Irun Salef ist ungehalten und fällt seinem Vorgesetzten ins Wort. „Genosse Nagib, achten sie bitte darauf, dass diese Person ihr Haupt mit einem Kopftuch bedeckt, dies gebietet unsere Tradition, darauf haben sich die Ungläubigen als unsere Gäste einzustellen. Darauf müssen sie bestehen, sonst sehe ich keine Grundlage für eine Zusammenarbeit.“ Die mit sichtlicher Erregung vorgetragenen Einwände des Assistenten des Handelsbeauftragten sorgen bei den Teilnehmern am Tisch für Verstimmung. Irritiert sieht Mehmet Beliefa geflissentlich auf seine vor ihm liegenden Unterlagen und duckte sich unmerklich, will sich unsichtbar machen. Unwirsch schlägt der Militärattachè al Harun mit der flachen Hand auf den Tisch. Er wendet sich aber nicht direkt an den jungen Mann mit dem bärtigen Revoluzzergesicht, sondern rügt dessen Vorgesetzten Mehmet Beliefa im Beisein der anderen Herren am Tisch mit heftigen Worten. „Ihr Mitarbeiter scheint nicht über den nötigen Anstand zu verfügen, um Höhergestellte öffentlich belehren zu wollen. Dies ist nicht akzeptabel. Die Gebote der Gastfreundschaft gelten auch außerhalb unseres Landes und wir sollten uns davor hüten, unsere Gäste belehren zu wollen.“ Nach diesem Wutausbruch blickte Beliefa von der Rüge sichtlich eingeschüchtert mit versteinertem Gesichtsausdruck vor sich auf den Tisch. Sein Assistent sitzt mit hochrotem Kopf wie erstarrt auf seinem Stuhl, unfähig zu einer Erwiderung.

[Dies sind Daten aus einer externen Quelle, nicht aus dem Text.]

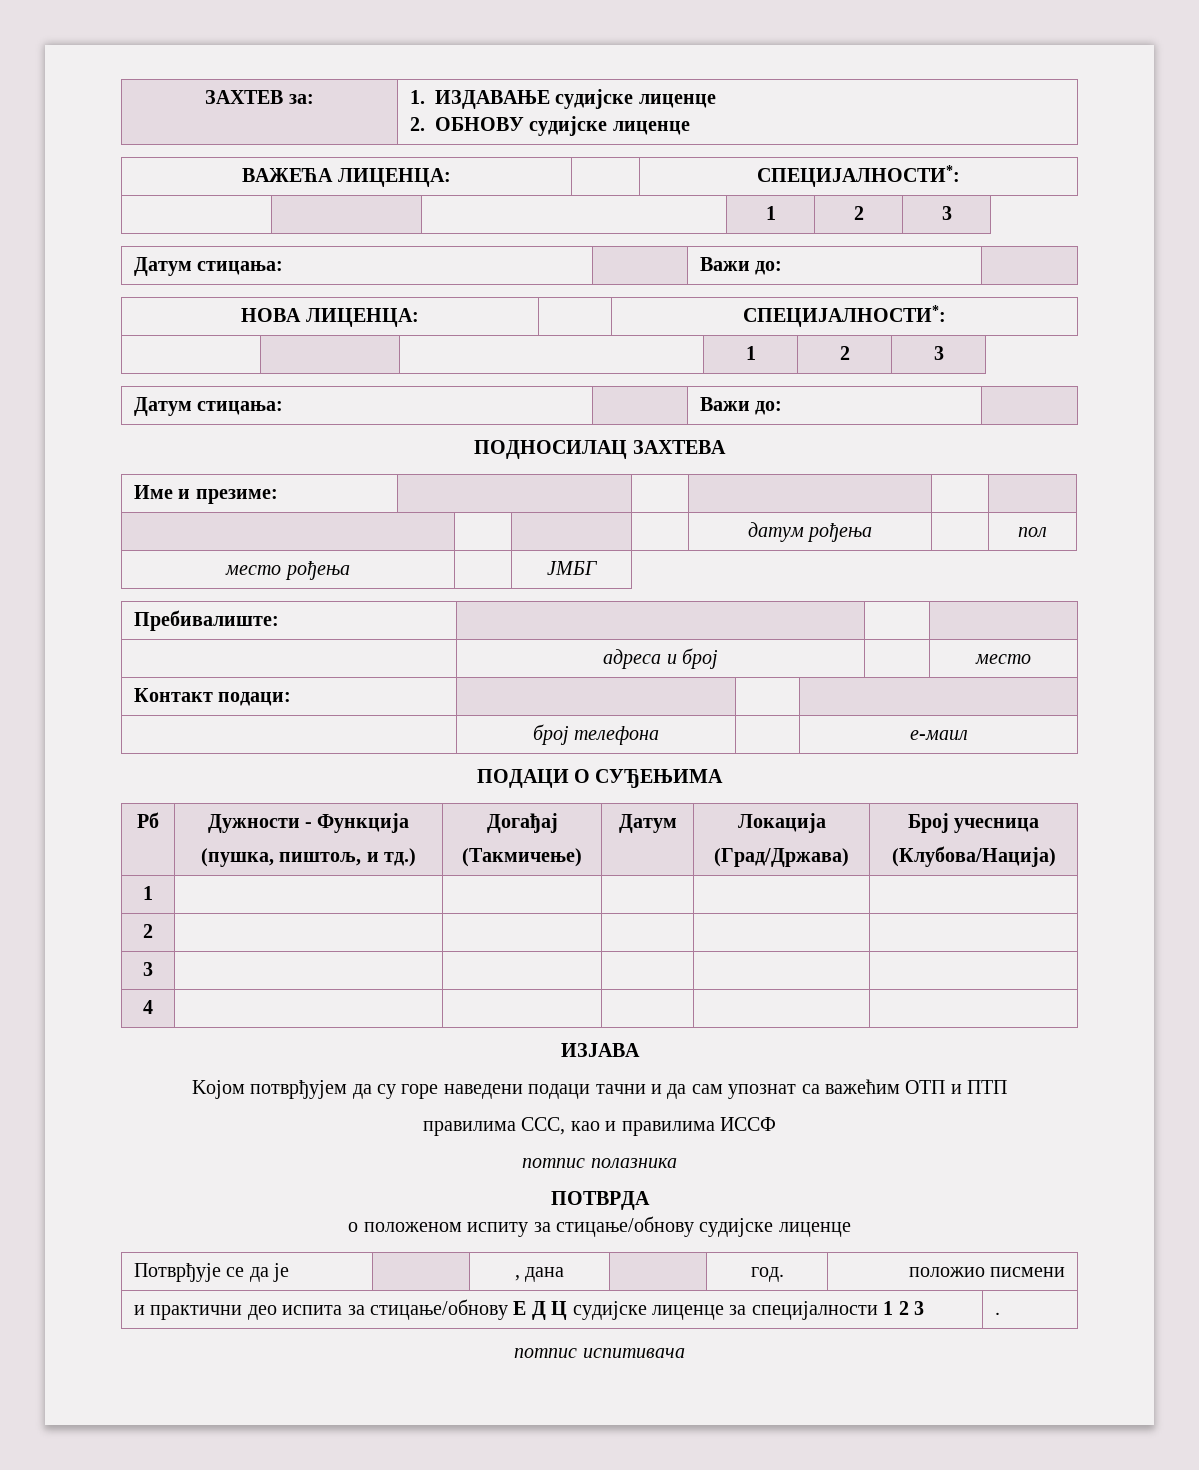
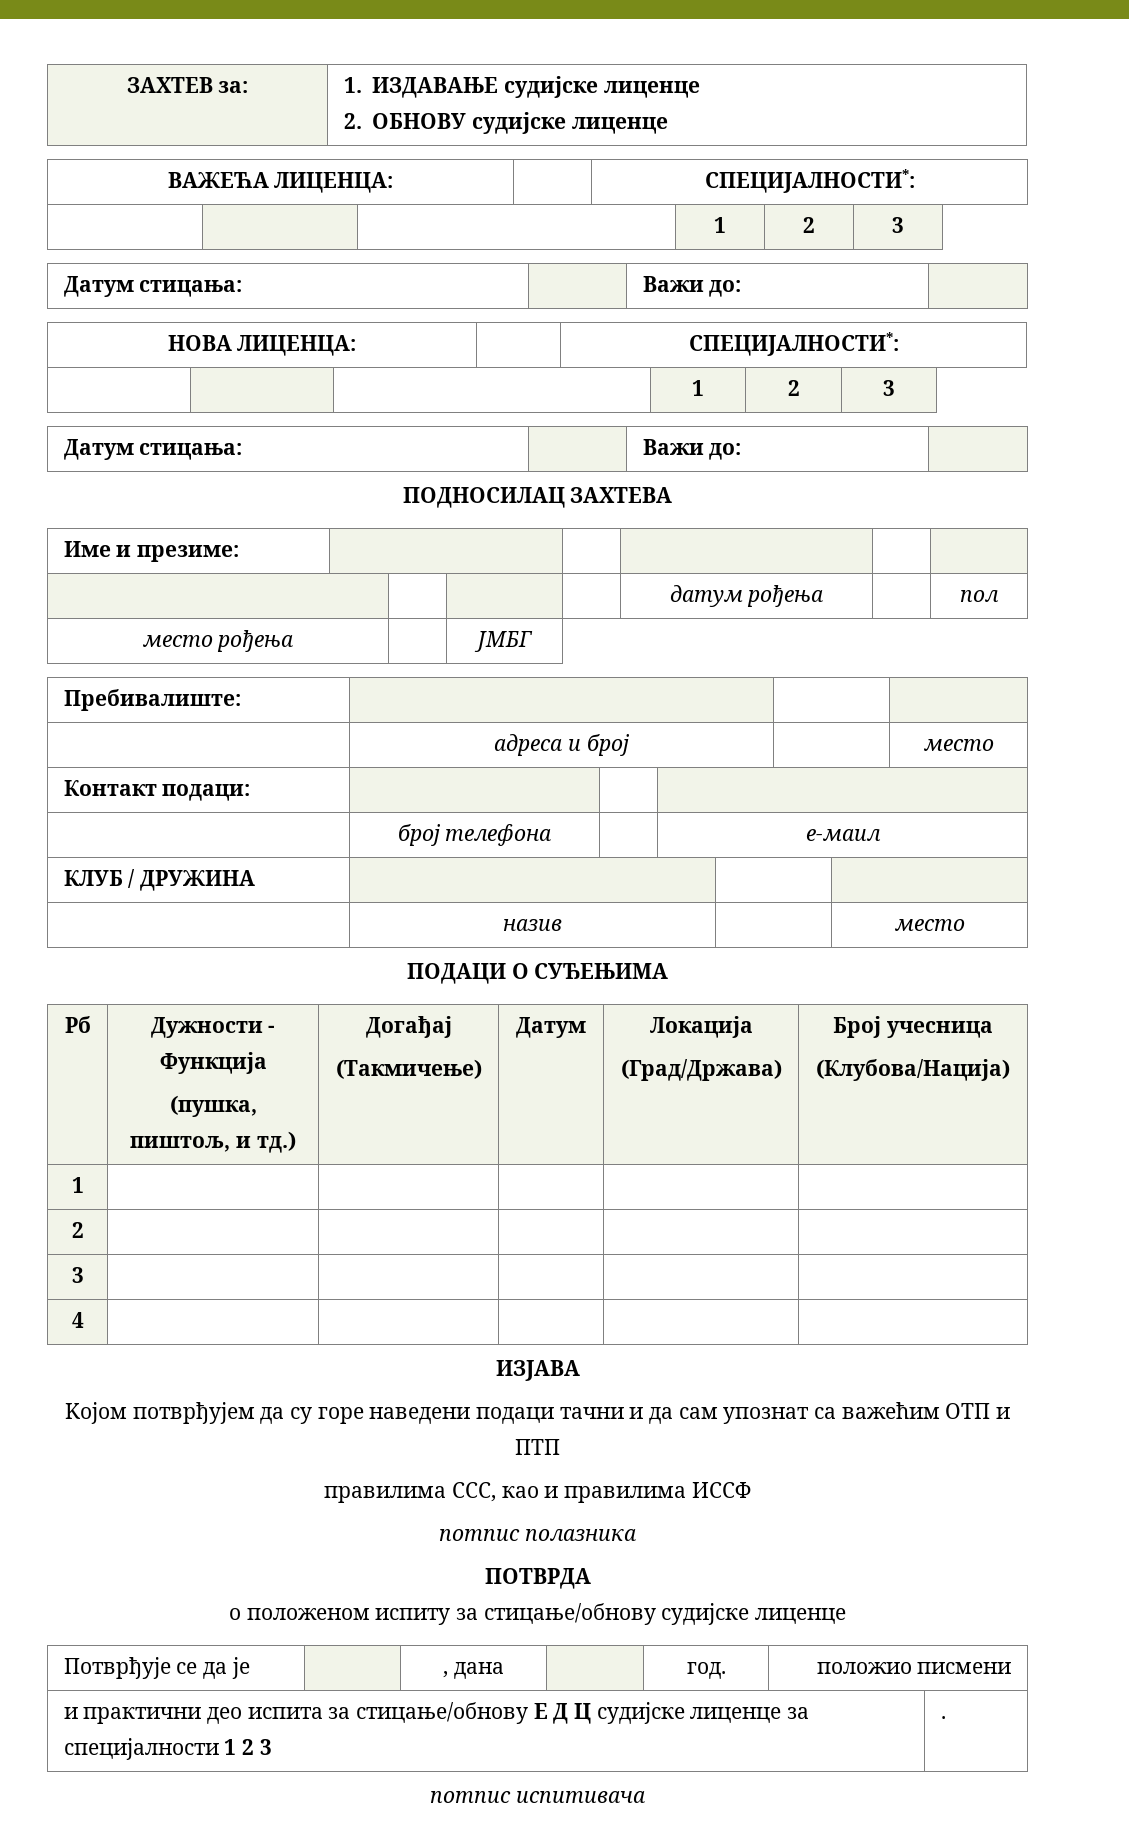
+ КЛУБ / ДРУЖИНА | | |
+ | назив | | место

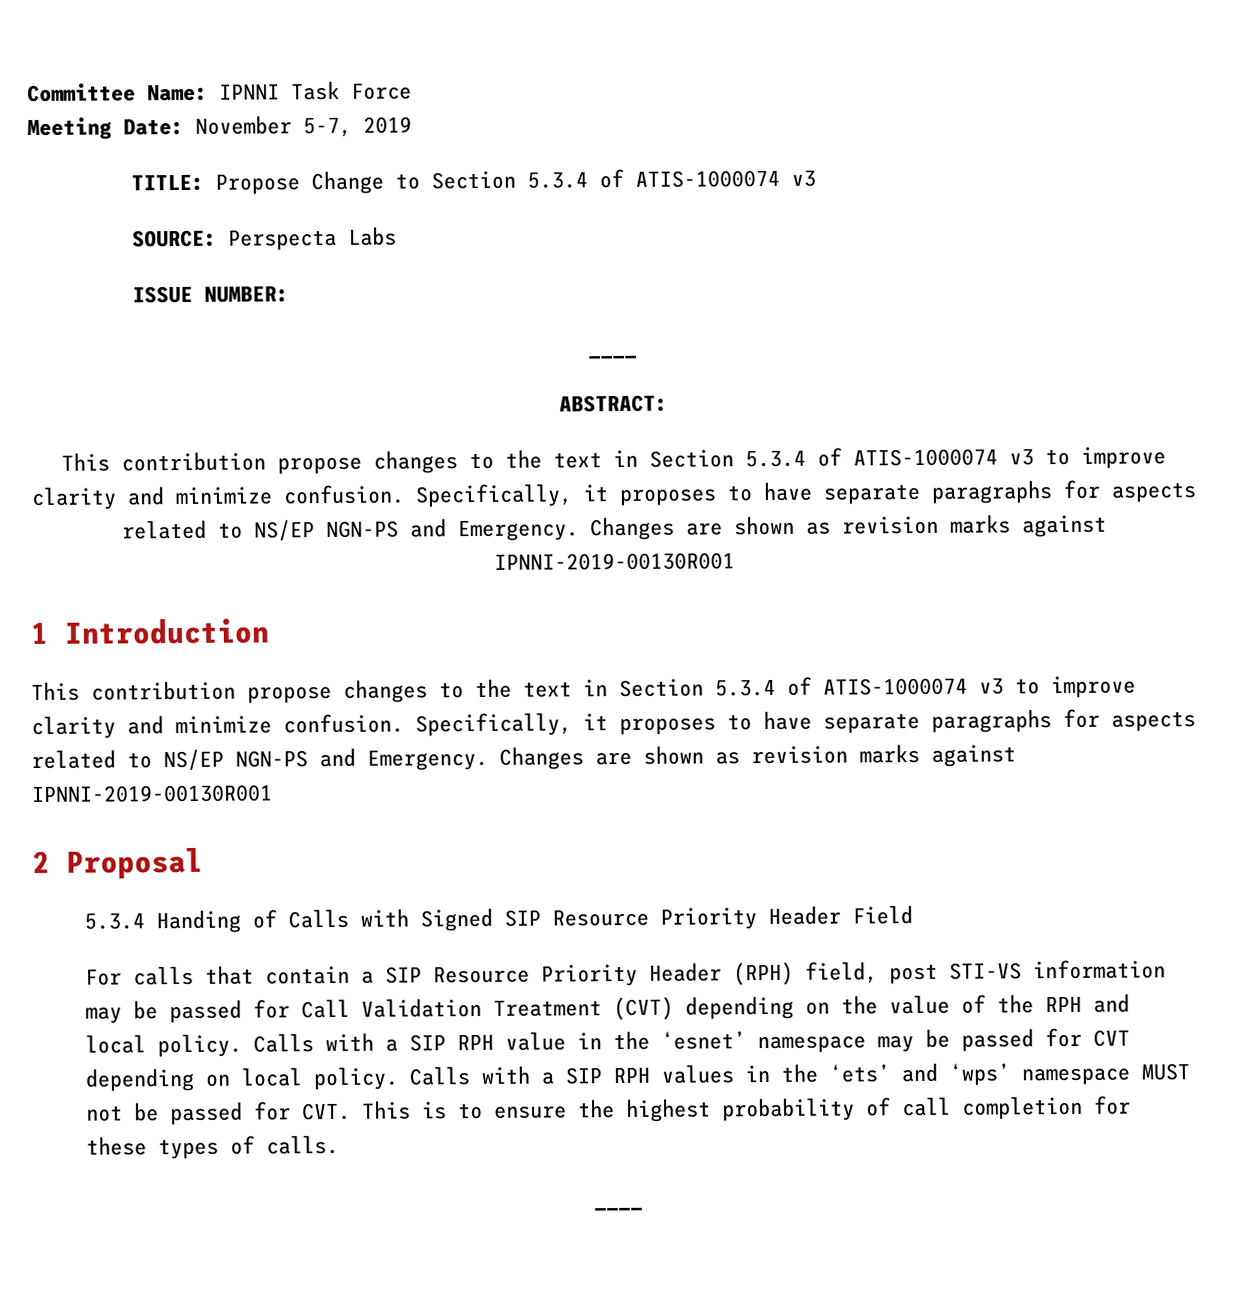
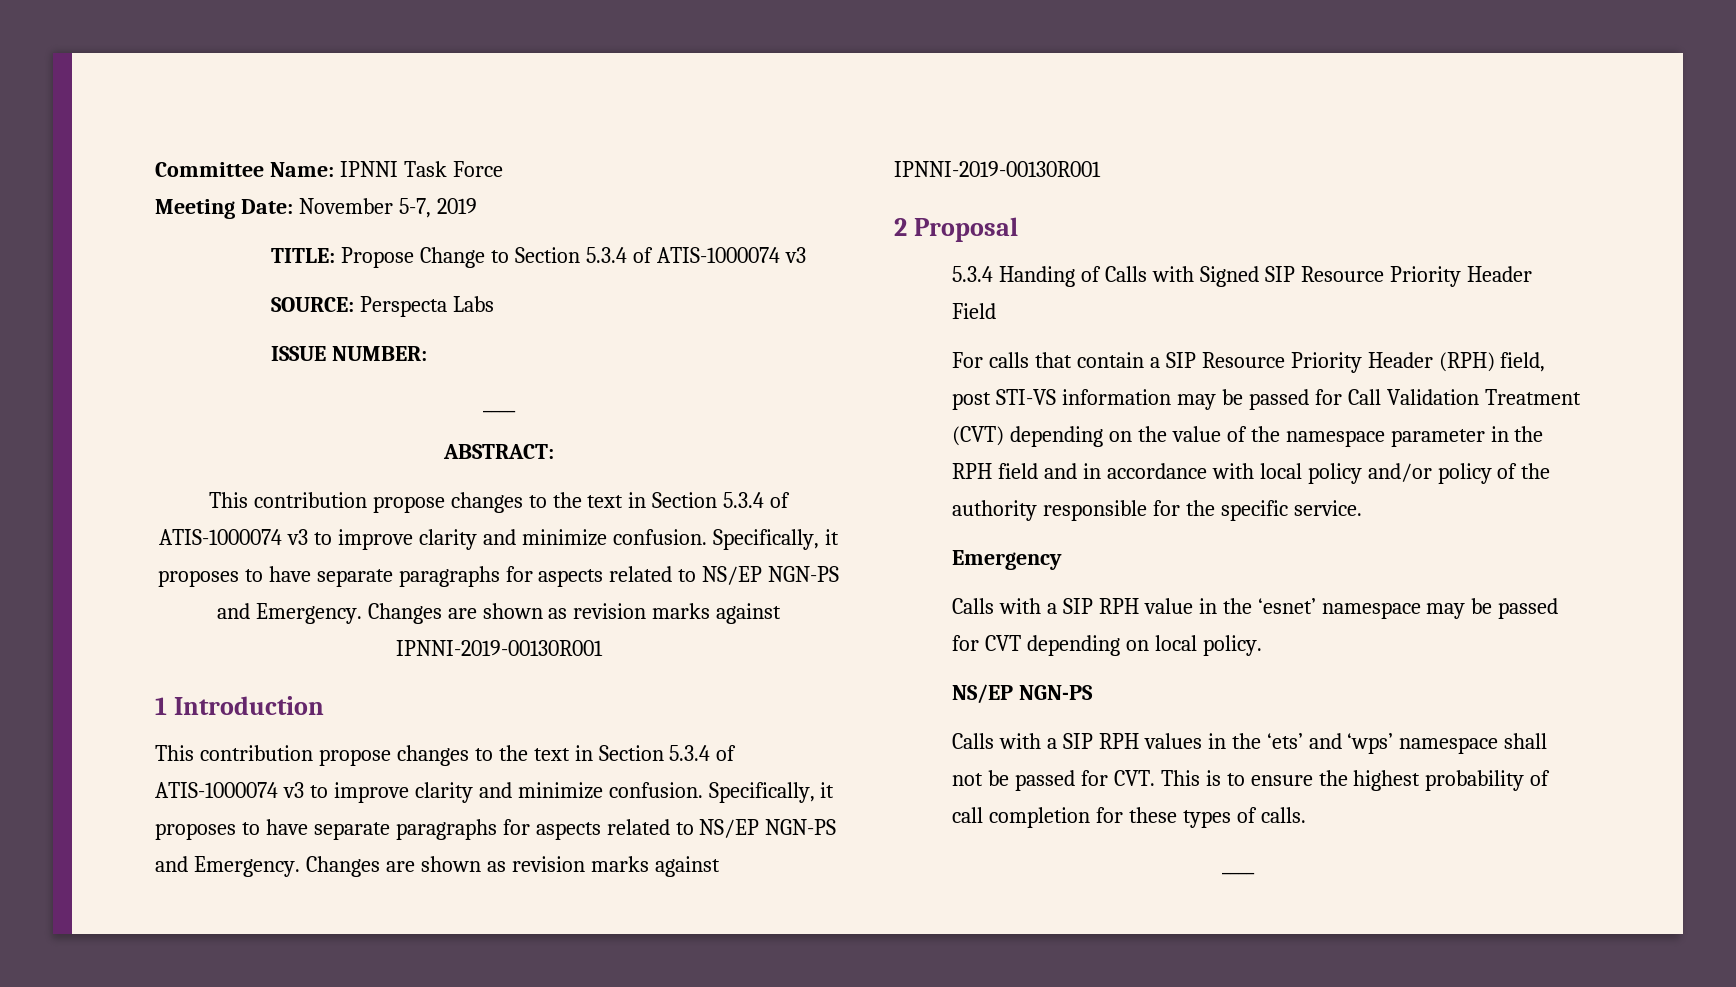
- For calls that contain a SIP Resource Priority Header (RPH) field, post STI-VS information may be passed for Call Validation Treatment (CVT) depending on the value of the RPH and local policy. Calls with a SIP RPH value in the ‘esnet’ namespace may be passed for CVT depending on local policy. Calls with a SIP RPH values in the ‘ets’ and ‘wps’ namespace MUST not be passed for CVT. This is to ensure the highest probability of call completion for these types of calls.
+ For calls that contain a SIP Resource Priority Header (RPH) field, post STI-VS information may be passed for Call Validation Treatment (CVT) depending on the value of the namespace parameter in the RPH field and in accordance with local policy and/or policy of the authority responsible for the specific service.
+ Emergency
+ Calls with a SIP RPH value in the ‘esnet’ namespace may be passed for CVT depending on local policy.
+ NS/EP NGN-PS
+ Calls with a SIP RPH values in the ‘ets’ and ‘wps’ namespace shall not be passed for CVT. This is to ensure the highest probability of call completion for these types of calls.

Der ägyptische Geschäftsmann Jussif ab del Nagib ist klug genug und mischt sich nicht in den internen Streit der Syrer ein. Er bleibt abwartend. Der ansonsten ruhige Militärattachè ist aber noch nicht fertig. Erneut richtet er das Wort an Mehmet Beliefa. Sichtlich verärgert folgt nun nach einer wegwischenden Handbewegung mit seiner Linken in Richtung seines Mitarbeiters eine kurze scharfe Anweisung. Nach einem keinen Widerspruch duldenden „geh“ verlässt Salef ohne Gruß den Raum. Beliefa entschuldigt sich für seinen Mitarbeiter und versichert dem erbosten Militärattachè al Harun mit einschmeichelnden Worten, dass auch er ein solches Verhalten nicht billige und umgehend die Abberufung seines, nun schon ehemaligen, Mitarbeiters veranlassen werde.